**Extracted data:**
════════════════════
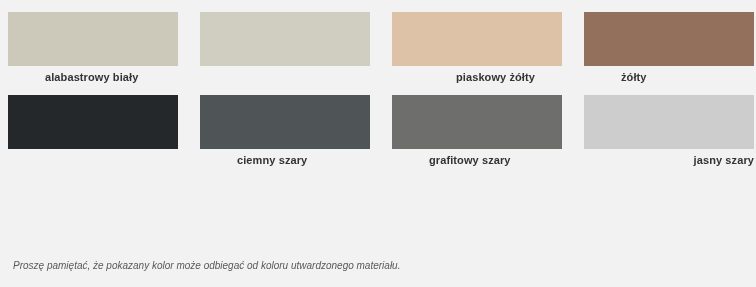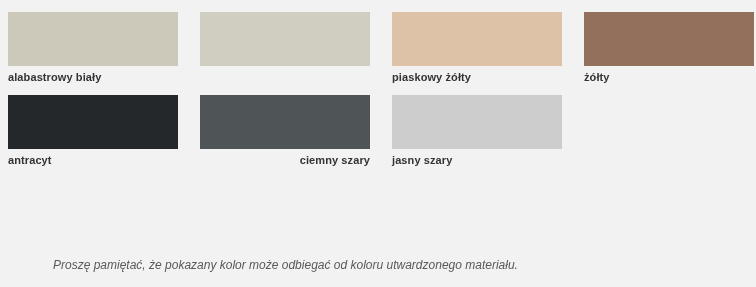--- a/index.html
+++ b/index.html
@@ -45,6 +45,7 @@
     line-height: 14px;
     letter-spacing: 0.1px;
     white-space: nowrap;
+    margin-left: 37px;
   }
   .disclaimer {
     position: absolute;

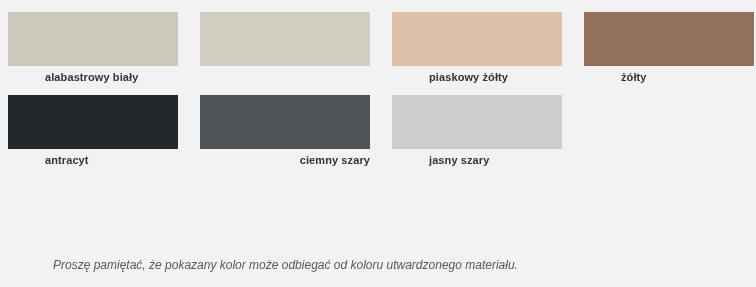--- a/index.html
+++ b/index.html
@@ -77,7 +77,7 @@
 
     <div class="swatch-cell">
       <span class="swatch-chip" style="background-color: rgb(221, 194, 168);"></span>
-      <span class="swatch-label" style="color: rgb(51, 51, 51);">piaskowy żółty</span>
+      <span class="swatch-label" style="color: rgb(51, 51, 51); text-align: center;">piaskowy żółty</span>
     </div>
 
     <div class="swatch-cell">

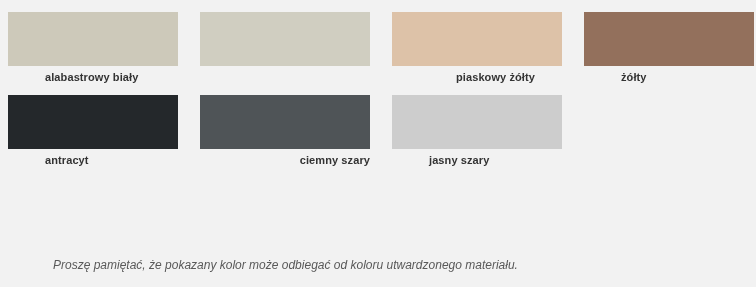--- a/index.html
+++ b/index.html
@@ -87,7 +87,6 @@
 
     <div class="swatch-cell">
       <span class="swatch-chip" style="background-color: rgb(36, 40, 43);"></span>
-      <span class="swatch-label" style="color: rgb(51, 51, 51);">antracyt</span>
     </div>
 
     <div class="swatch-cell">

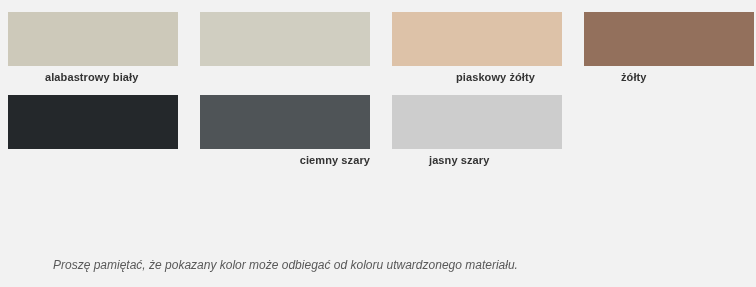--- a/index.html
+++ b/index.html
@@ -91,7 +91,7 @@
 
     <div class="swatch-cell">
       <span class="swatch-chip" style="background-color: rgb(79, 84, 87);"></span>
-      <span class="swatch-label" style="color: rgb(51, 51, 51); text-align: right;">ciemny szary</span>
+      <span class="swatch-label" style="color: rgb(51, 51, 51);">ciemny szary</span>
     </div>
 
 

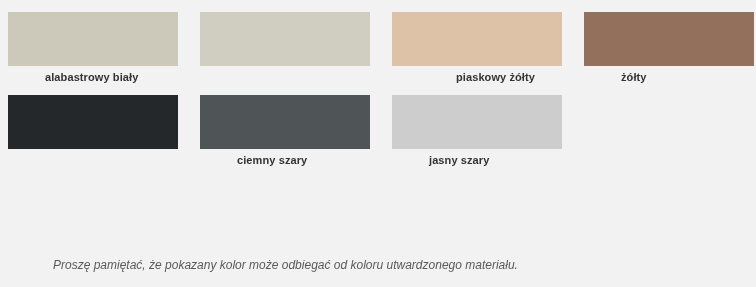--- a/index.html
+++ b/index.html
@@ -94,6 +94,10 @@
       <span class="swatch-label" style="color: rgb(51, 51, 51);">ciemny szary</span>
     </div>
 
+    <div class="swatch-cell">
+      <span class="swatch-chip" style="background-color: rgb(110, 110, 108);"></span>
+      <span class="swatch-label" style="color: rgb(51, 51, 51);">grafitowy szary</span>
+    </div>
 
 
     <div class="swatch-cell">

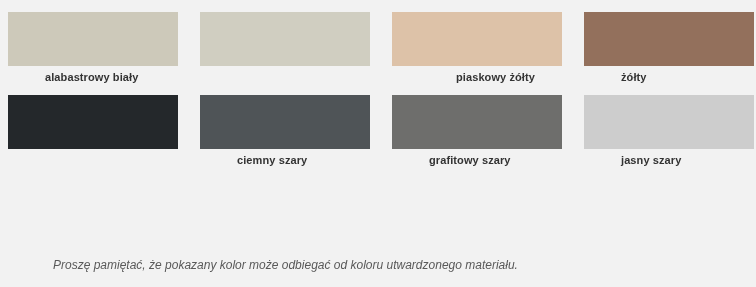--- a/index.html
+++ b/index.html
@@ -102,7 +102,7 @@
 
     <div class="swatch-cell">
       <span class="swatch-chip" style="background-color: rgb(205, 205, 205);"></span>
-      <span class="swatch-label" style="color: rgb(51, 51, 51);">jasny szary</span>
+      <span class="swatch-label" style="color: rgb(51, 51, 51); text-align: right;">jasny szary</span>
     </div>
 
   </div>

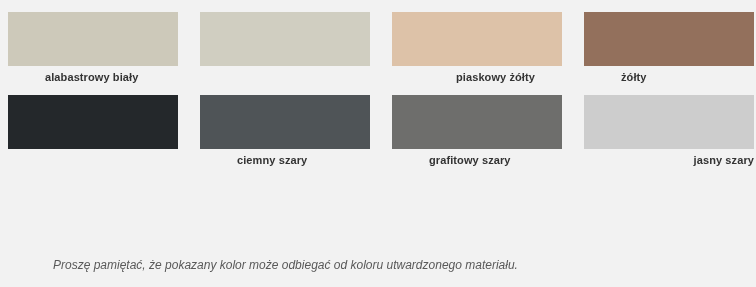--- a/index.html
+++ b/index.html
@@ -51,12 +51,11 @@
     position: absolute;
     left: 13px;
     top: 259px;
-    font-size: 12px;
+    font-size: 10px;
     font-style: italic;
     color: #595959;
     line-height: 13px;
     white-space: nowrap;
-    margin-left: 40px;
   }
 </style>
 </head>

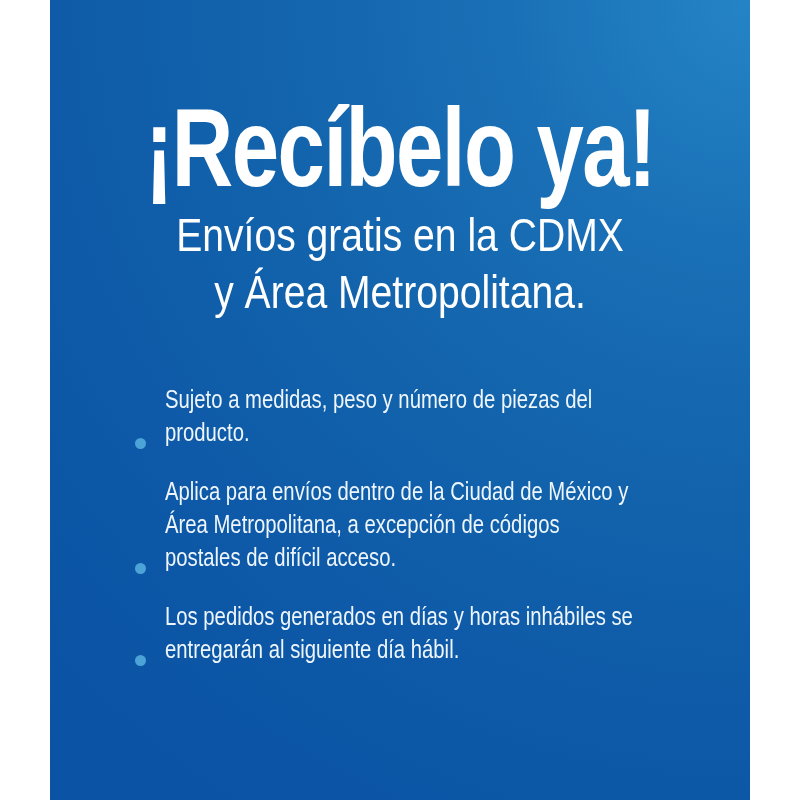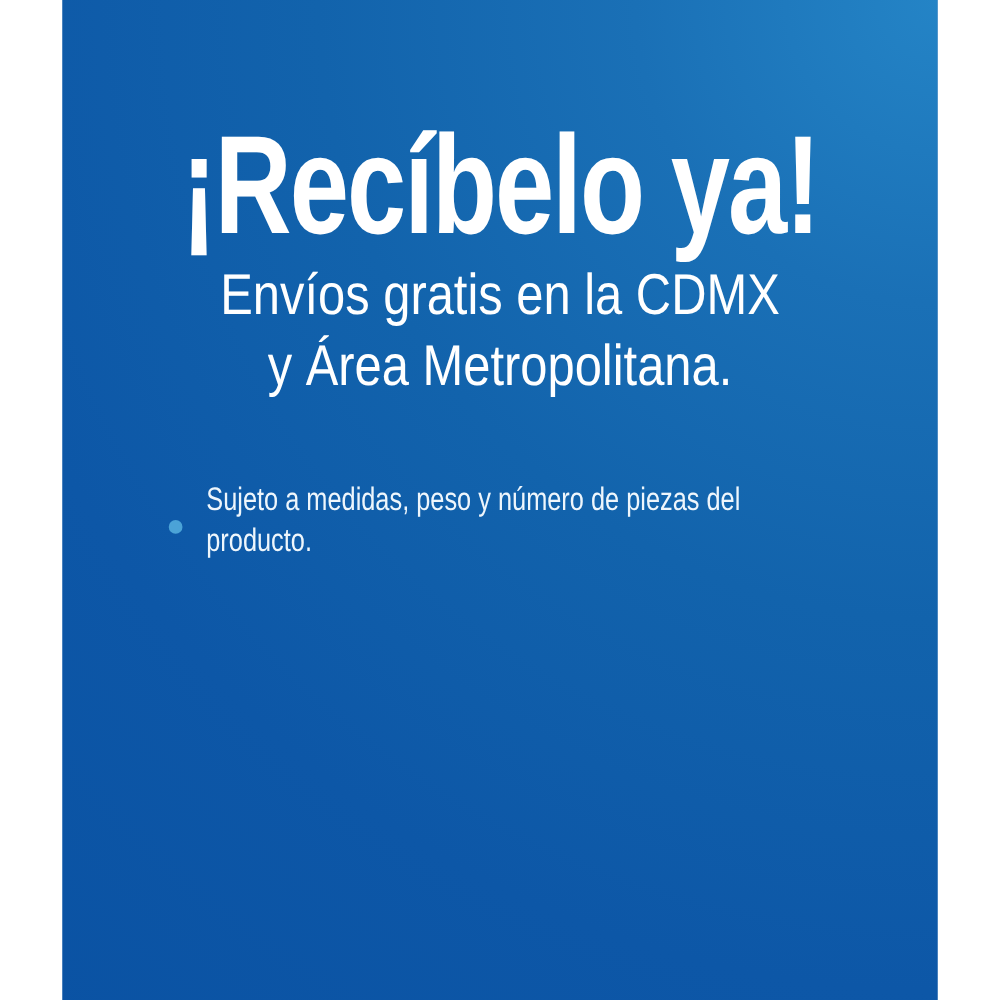--- a/index.html
+++ b/index.html
@@ -78,7 +78,7 @@
   }
   .term {
     display: flex;
-    align-items: center;
+    align-items: flex-end;
     margin: 0 0 26px 0;
   }
   .dot {

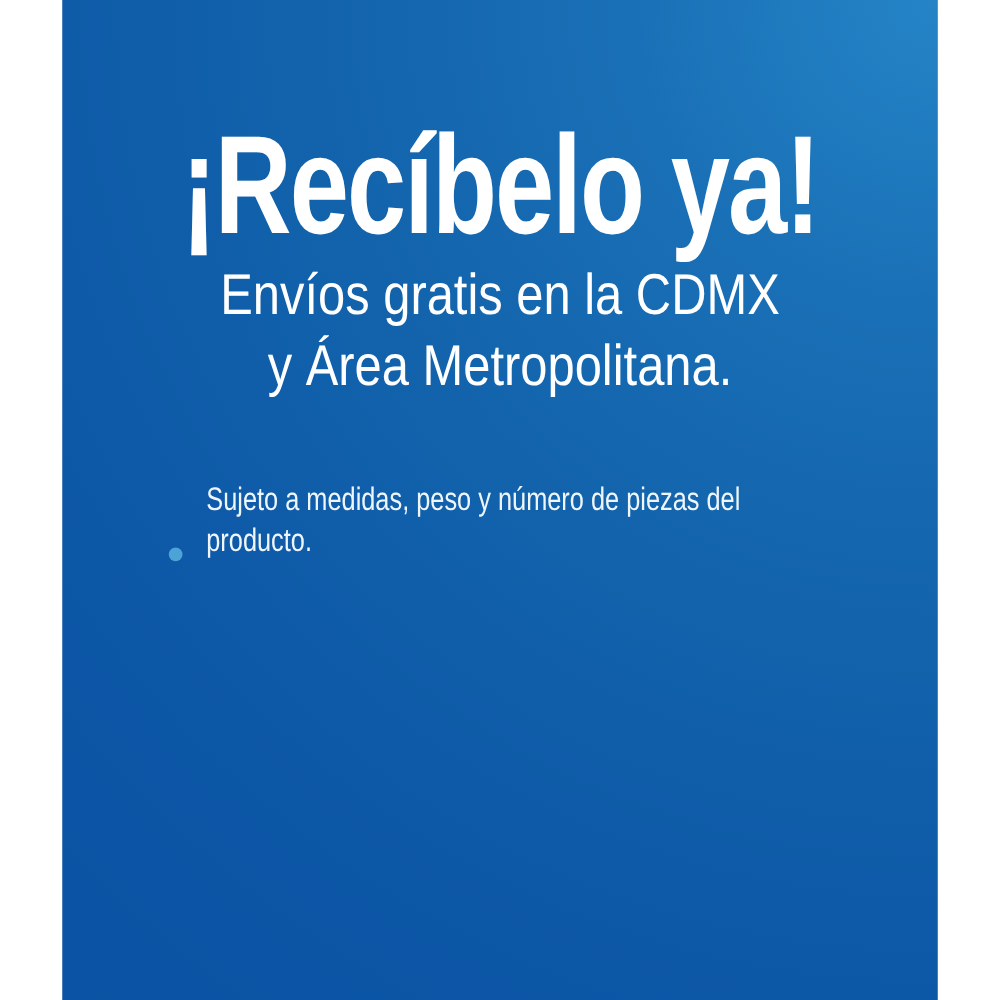--- a/index.html
+++ b/index.html
@@ -126,6 +126,14 @@
         </span>
       </li>
 
+      <li class="term">
+        <span class="dot"></span>
+        <span class="term-text">
+          <span class="line">Aplica para envíos dentro de la Ciudad de México y</span>
+          <span class="line">Área Metropolitana, a excepción de códigos</span>
+          <span class="line">postales de difícil acceso.</span>
+        </span>
+      </li>
 
 
 

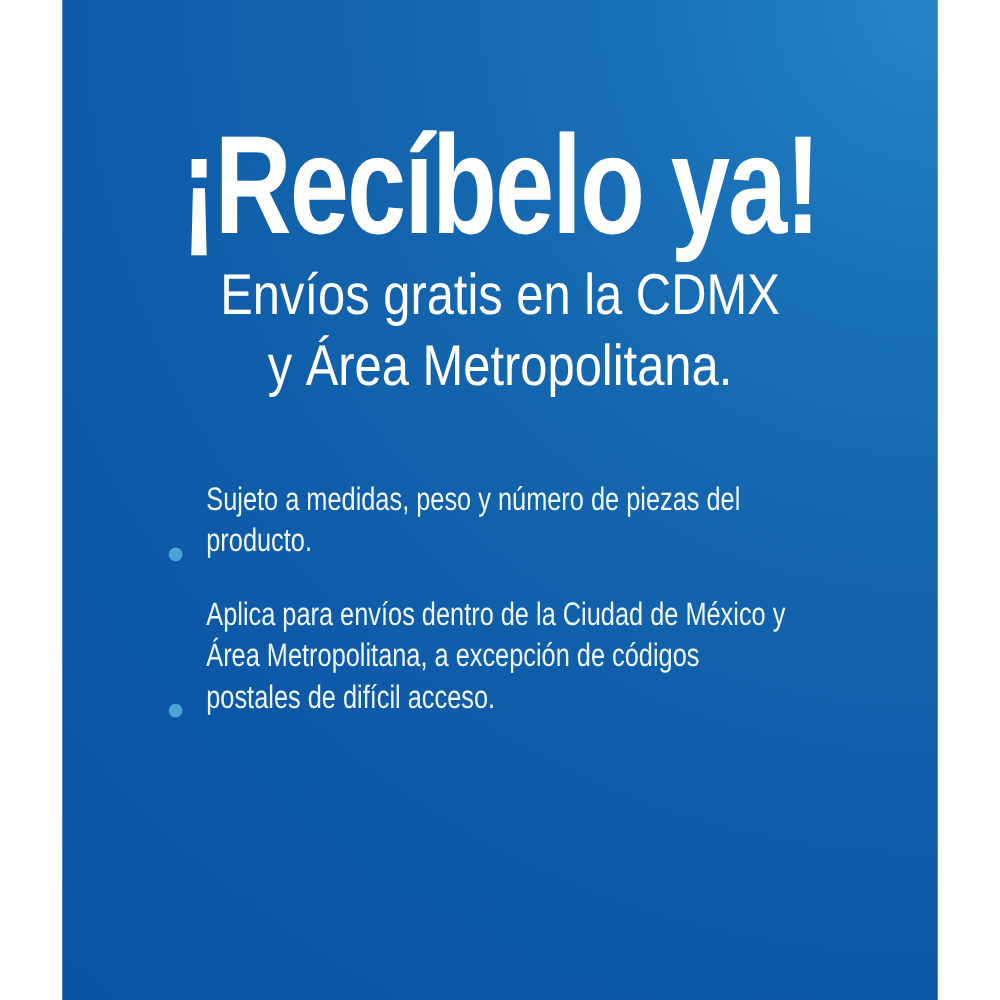--- a/index.html
+++ b/index.html
@@ -135,6 +135,13 @@
         </span>
       </li>
 
+      <li class="term">
+        <span class="dot"></span>
+        <span class="term-text">
+          <span class="line">Los pedidos generados en días y horas inhábiles se</span>
+          <span class="line">entregarán al siguiente día hábil.</span>
+        </span>
+      </li>
 
 
     </ul>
════════════════════
**Work order:** Wherever the word "chip" occurs in the data above, copy the line it sits in.

**Answer:**
       <span class="swatch-chip" style="background-color: rgb(221, 194, 168);"></span>
       <span class="swatch-chip" style="background-color: rgb(36, 40, 43);"></span>
       <span class="swatch-chip" style="background-color: rgb(79, 84, 87);"></span>
+      <span class="swatch-chip" style="background-color: rgb(110, 110, 108);"></span>
       <span class="swatch-chip" style="background-color: rgb(205, 205, 205);"></span>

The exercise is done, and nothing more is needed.